By Bamidele Aturu
“The immorality and wickedness of the policy is writ large…”
President Goodluck Jonathan has continued in the controversial and detestable path of his predecessors by choosing to foul the festive mood of Nigerians in the New Year with the announcement of the commencement of so-called deregulation of the oil industry and the withdrawal of the phantom subsidies on the prices of petroleum products.
It bears repeating for the umpteenth time that deregulation of petroleum products is an illegality that is unknown to Nigerian law. It is indeed a contravention of an existing law of this country. The Price Control Act an existing legislation by virtue of section 315 of the Constitution clearly lists petroleum products as one of those products which prices must be regulated by the Government.
This law to the best of my knowledge has not been repealed. It is therefore obligatory for the Government and its agencies, including in particular the contraption known as the PPPRA, to obey the law.
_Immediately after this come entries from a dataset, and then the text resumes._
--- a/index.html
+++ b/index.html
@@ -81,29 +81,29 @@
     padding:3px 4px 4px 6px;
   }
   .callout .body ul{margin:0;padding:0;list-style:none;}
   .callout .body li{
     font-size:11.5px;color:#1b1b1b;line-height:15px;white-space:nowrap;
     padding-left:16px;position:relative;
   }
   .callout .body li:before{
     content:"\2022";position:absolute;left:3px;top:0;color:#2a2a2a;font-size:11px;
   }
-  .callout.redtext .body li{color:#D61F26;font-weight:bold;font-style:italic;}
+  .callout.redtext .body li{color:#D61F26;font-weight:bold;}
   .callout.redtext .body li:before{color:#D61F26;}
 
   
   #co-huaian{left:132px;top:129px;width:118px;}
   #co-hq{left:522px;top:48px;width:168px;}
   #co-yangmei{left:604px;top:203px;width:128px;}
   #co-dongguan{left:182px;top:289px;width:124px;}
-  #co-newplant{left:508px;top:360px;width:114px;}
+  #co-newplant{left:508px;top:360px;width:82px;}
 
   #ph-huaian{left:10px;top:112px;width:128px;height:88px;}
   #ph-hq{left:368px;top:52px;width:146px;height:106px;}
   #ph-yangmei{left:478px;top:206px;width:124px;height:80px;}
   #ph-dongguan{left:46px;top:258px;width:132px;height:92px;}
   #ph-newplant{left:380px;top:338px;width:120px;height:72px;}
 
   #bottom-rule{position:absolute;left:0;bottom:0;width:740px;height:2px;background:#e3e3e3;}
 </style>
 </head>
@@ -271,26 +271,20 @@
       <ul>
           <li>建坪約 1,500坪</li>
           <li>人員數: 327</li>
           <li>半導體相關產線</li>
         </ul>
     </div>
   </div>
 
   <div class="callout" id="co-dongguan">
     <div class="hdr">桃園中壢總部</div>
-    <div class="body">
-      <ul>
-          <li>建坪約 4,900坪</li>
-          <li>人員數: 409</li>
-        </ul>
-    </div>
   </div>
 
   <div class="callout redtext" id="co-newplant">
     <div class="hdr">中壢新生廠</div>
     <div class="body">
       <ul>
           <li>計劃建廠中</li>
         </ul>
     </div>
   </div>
For purporting to deregulate the downstream sector of the oil industry the government is violating the rule of law which it claims to respect. I should also point out another respect in which the deregulation is a negation of the rule of law.
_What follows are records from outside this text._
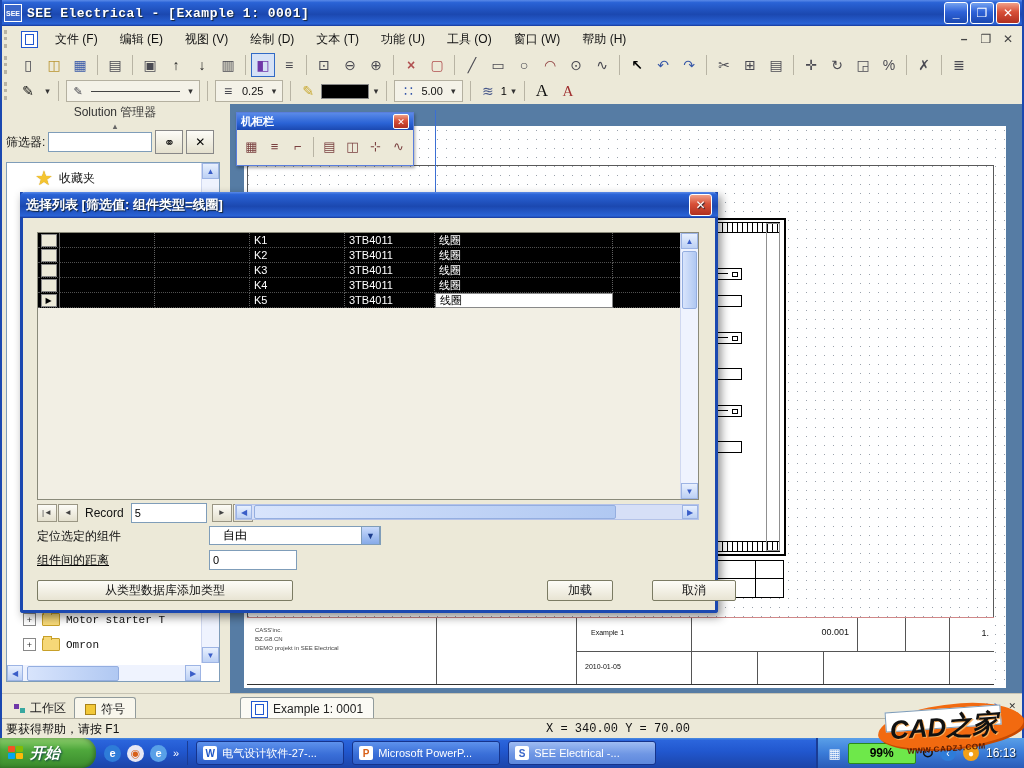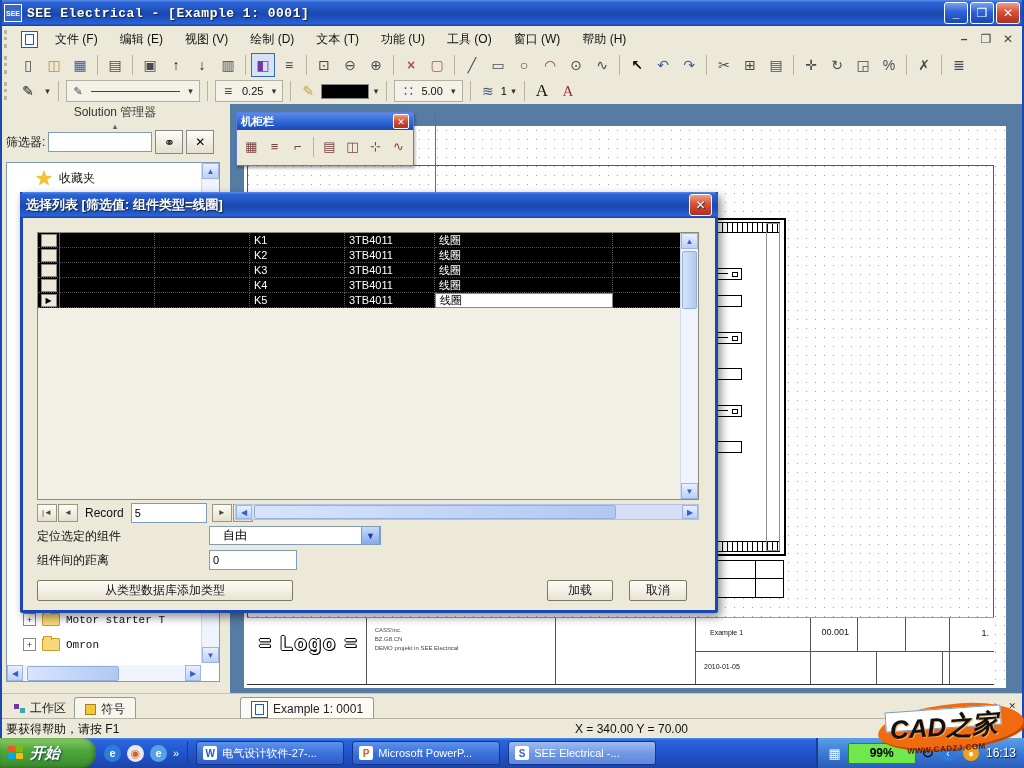--- a/index.html
+++ b/index.html
@@ -357,23 +357,20 @@
     <div class="stub" style="top:148px;"></div>
     <div class="stub dash" style="top:185px;"></div>
     <div class="stub" style="top:221px;"></div>
   </div>
   <div class="subtbl">
       <i class="v"></i>
       <i class="h"></i>
     </div>
 
   <div class="tblock">
-    <div class="tb-cell" style="width:120px;">
-      <div class="logo-txt">= Logo =</div>
-    </div>
     <div class="tb-cell" style="width:190px;">
       <div class="info-lines">
         <div>CASS'inc.</div>
         <div>BZ.G8.CN</div>
         <div>DEMO projekt in SEE Electrical</div>
       </div>
     </div>
     <div class="tb-cell" style="width:140px;"></div>
     <div class="rgrid">
       <div class="rrow">
@@ -504,28 +501,28 @@
     <div class="sbtn-b" style="width:16px;height:14px;margin-left:auto;">▶</div>
   </div>
 
   <div class="abs" style="left:14px;top:336px;">
     <span class="label">定位选定的组件</span>
   </div>
   <div class="xpcombo abs" style="left:186px;top:334px;width:172px;">
     <span class="cval">自由</span>
     <span class="cbtn">▼</span>
   </div>
-  <div class="abs" style="left:14px;top:360px;">
+  <div class="abs" style="left:14px;top:360px;text-decoration:underline;">
     <span class="label">组件间的距离</span>
   </div>
   <input class="txt abs" style="left: 186px; top: 358px; width: 80px;" value="0">
 
   <div class="btn abs" style="left:14px;top:388px;width:256px;">从类型数据库添加类型</div>
   <div class="btn abs" style="left:524px;top:388px;width:66px;">加载</div>
-  <div class="btn abs" style="left:606px;top:388px;width:58px;">取消</div>
+  <div class="btn abs" style="left:629px;top:388px;width:84px;">取消</div>
 </div>
 
 <div class="abs tabbar">
   <div class="tab" style="left:4px;">
     <span style="display:inline-flex;gap:1px;">
       <i style="width:5px;height:5px;background:#7038A8;display:block;"></i>
       <i style="width:5px;height:5px;background:#38A8A0;display:block;margin-top:4px;"></i>
     </span>
     <span>工作区</span>
   </div>
@@ -541,21 +538,21 @@
   </div>
   <div class="abs" style="right:8px;top:7px;color:#2158D0;font-size:9px;display:flex;gap:7px;">
     <span>◀</span>
     <span>▶</span>
     <span style="color:#333;">✕</span>
   </div>
 </div>
 
 <div class="abs statusbar">
   <span style="padding-left:6px;">要获得帮助，请按 F1</span>
-  <span style="position:absolute;left:575px;font-family:Liberation Sans, sans-serif;font-size:12px;">X = 340.00  Y = 70.00</span>
+  <span style="position:absolute;left:546px;font-family:Liberation Mono, monospace;font-size:12px;">X = 340.00  Y = 70.00</span>
 </div>
 
 <div class="abs taskbar">
   <div class="startbtn">
     <span class="flag">
       <i style="background:#F35325;"></i>
         <i style="background:#81BC06;"></i>
       <i style="background:#05A6F0;"></i>
         <i style="background:#FFBA08;"></i>
     </span>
On 14 October, 2009, I filed a suit at the Federal High Court in Abuja challenging the proposed deregulation policy. That suit is still pending before Honourable Justice Bello. The Government and its relevant agencies have filed their response to the suit and so cannot claim not to be aware that it is pending. Yet the law is clear, as laid down by the Supreme Court in the case of Military Governor of Lagos State vs Ojukwu that once a party is aware of the pendency of an action asking for injunctive reliefs it would amount to executive lawlessness to do anything to frustrate the act as the government seeks to do in this case.
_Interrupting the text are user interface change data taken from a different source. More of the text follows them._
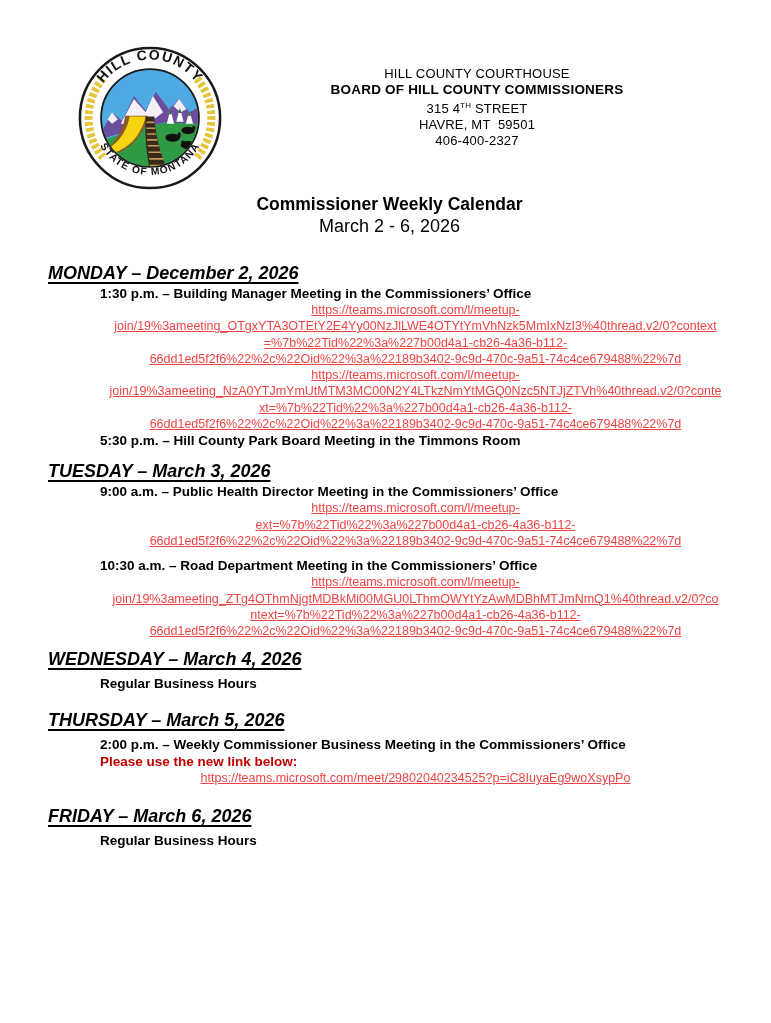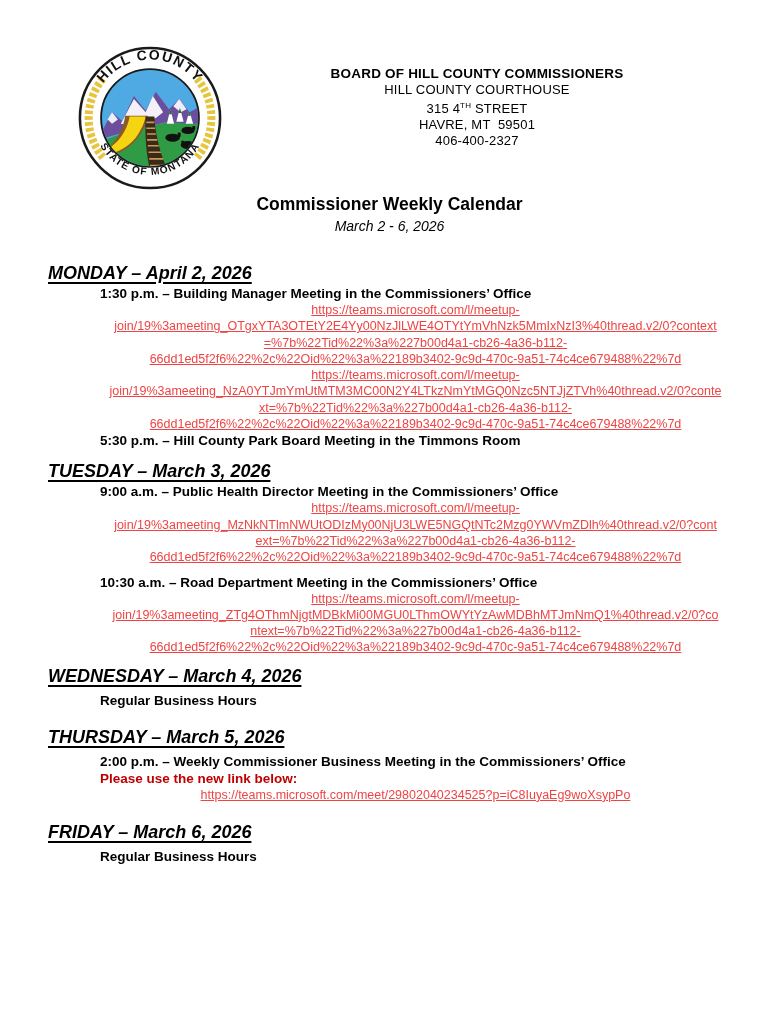--- a/index.html
+++ b/index.html
@@ -15,21 +15,21 @@
   .letterhead { display: flex; align-items: flex-start; }
   .logo-wrap { width: 146px; height: 146px; margin-left: 29px; flex: 0 0 auto; }
   .hdr-text { flex: 1 1 auto; text-align: center; padding-top: 21px; }
   .hdr-line { font-size: 13px; line-height: 16px; letter-spacing: 0.2px; white-space: pre-wrap; }
   .hdr-line.bold { font-weight: bold; font-size: 13.5px; }
   .hdr-line sup { font-size: 8px; vertical-align: super; }
 
   
   .title-block { text-align: center; margin-top: 2px; }
   .doc-title { font-size: 17.5px; font-weight: bold; line-height: 22px; }
-  .doc-subtitle { font-size: 14px; font-style: italic; line-height: 22px; }
+  .doc-subtitle { font-size: 18px; line-height: 22px; }
 
   
   .day-heading {
     font-size: 18px; font-weight: bold; font-style: italic;
     text-decoration: underline; text-decoration-thickness: 2px; text-underline-offset: 3px;
     line-height: 24px;
   }
   .sec-mon .day-heading { margin-top: 24px; }
   .sec-tue .day-heading { margin-top: 10px; }
   .sec-wed .day-heading { margin-top: 8px; }
@@ -114,35 +114,35 @@
 
         <text font-family="Liberation Sans, DejaVu Sans, sans-serif" font-size="19" font-weight="bold" letter-spacing="2" fill="#111">
           <textPath href="#arcTop" startOffset="50%" text-anchor="middle">HILL COUNTY</textPath>
         </text>
         <text font-family="Liberation Sans, DejaVu Sans, sans-serif" font-size="14" font-weight="bold" letter-spacing="1.5" fill="#111">
           <textPath href="#arcBottom" startOffset="50%" text-anchor="middle">STATE OF MONTANA</textPath>
         </text>
       </svg>
     </div>
     <div class="hdr-text">
+      <div class="hdr-line">HILL COUNTY COURTHOUSE</div>
       <div class="hdr-line bold">BOARD OF HILL COUNTY COMMISSIONERS</div>
-      <div class="hdr-line">HILL COUNTY COURTHOUSE</div>
       <div class="hdr-line"><span>315 4</span><sup>TH</sup><span> STREET</span></div>
       <div class="hdr-line">HAVRE, MT  59501</div>
       <div class="hdr-line">406-400-2327</div>
     </div>
   </div>
 
   <div class="title-block">
     <div class="doc-title">Commissioner Weekly Calendar</div>
     <div class="doc-subtitle">March 2 - 6, 2026</div>
   </div>
 
   <div class="day-section sec-mon">
-    <div class="day-heading">MONDAY – April 2, 2026</div>
+    <div class="day-heading">MONDAY – December 2, 2026</div>
     <div class="event-block">
       <div class="event-title mt10">1:30 p.m. – Building Manager Meeting in the Commissioners’ Office</div>
       <div class="link-lines">
         <a class="link-line" href="#">https://teams.microsoft.com/l/meetup-</a>
         <a class="link-line" href="#">join/19%3ameeting_OTgxYTA3OTEtY2E4Yy00NzJlLWE4OTYtYmVhNzk5MmIxNzI3%40thread.v2/0?context</a>
         <a class="link-line" href="#">=%7b%22Tid%22%3a%227b00d4a1-cb26-4a36-b112-</a>
         <a class="link-line" href="#">66dd1ed5f2f6%22%2c%22Oid%22%3a%22189b3402-9c9d-470c-9a51-74c4ce679488%22%7d</a>
       </div>
       <div class="link-lines">
         <a class="link-line" href="#">https://teams.microsoft.com/l/meetup-</a>
@@ -153,21 +153,20 @@
       <div class="event-title mt10">5:30 p.m. – Hill County Park Board Meeting in the Timmons Room</div>
     </div>
   </div>
 
   <div class="day-section sec-tue">
     <div class="day-heading">TUESDAY – March 3, 2026</div>
     <div class="event-block">
       <div class="event-title mt10">9:00 a.m. – Public Health Director Meeting in the Commissioners’ Office</div>
       <div class="link-lines">
         <a class="link-line" href="#">https://teams.microsoft.com/l/meetup-</a>
-        <a class="link-line" href="#">join/19%3ameeting_MzNkNTlmNWUtODIzMy00NjU3LWE5NGQtNTc2Mzg0YWVmZDlh%40thread.v2/0?cont</a>
         <a class="link-line" href="#">ext=%7b%22Tid%22%3a%227b00d4a1-cb26-4a36-b112-</a>
         <a class="link-line" href="#">66dd1ed5f2f6%22%2c%22Oid%22%3a%22189b3402-9c9d-470c-9a51-74c4ce679488%22%7d</a>
       </div>
       <div class="event-title mt8">10:30 a.m. – Road Department Meeting in the Commissioners’ Office</div>
       <div class="link-lines">
         <a class="link-line" href="#">https://teams.microsoft.com/l/meetup-</a>
         <a class="link-line" href="#">join/19%3ameeting_ZTg4OThmNjgtMDBkMi00MGU0LThmOWYtYzAwMDBhMTJmNmQ1%40thread.v2/0?co</a>
         <a class="link-line" href="#">ntext=%7b%22Tid%22%3a%227b00d4a1-cb26-4a36-b112-</a>
         <a class="link-line" href="#">66dd1ed5f2f6%22%2c%22Oid%22%3a%22189b3402-9c9d-470c-9a51-74c4ce679488%22%7d</a>
       </div>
Thus no matter how one looks at the deregulation policy of this administration it is an act of irredeemable illegality. The way things stand I will be compelled to bring an interim application for the court to urgently restrain the government and prevent the crisis and anarchy that the policy portends. This would be done before close of work this week.
The immorality and wickedness of the policy is writ large and there is no point to make on submission on that. It suffices to simply point out that by the policy has shown clearly that it is unwilling to deal with the cabal holding us to ransom in the industry or fight corruption; for at the end of the day the cabal are still going to be in the business of importing fuel and ripping off Nigerians.
Without doubt the policy will be resisted and fought to a logical conclusion. The fight will define and determine who as between the Government and the people own this country. May God bless Nigeria!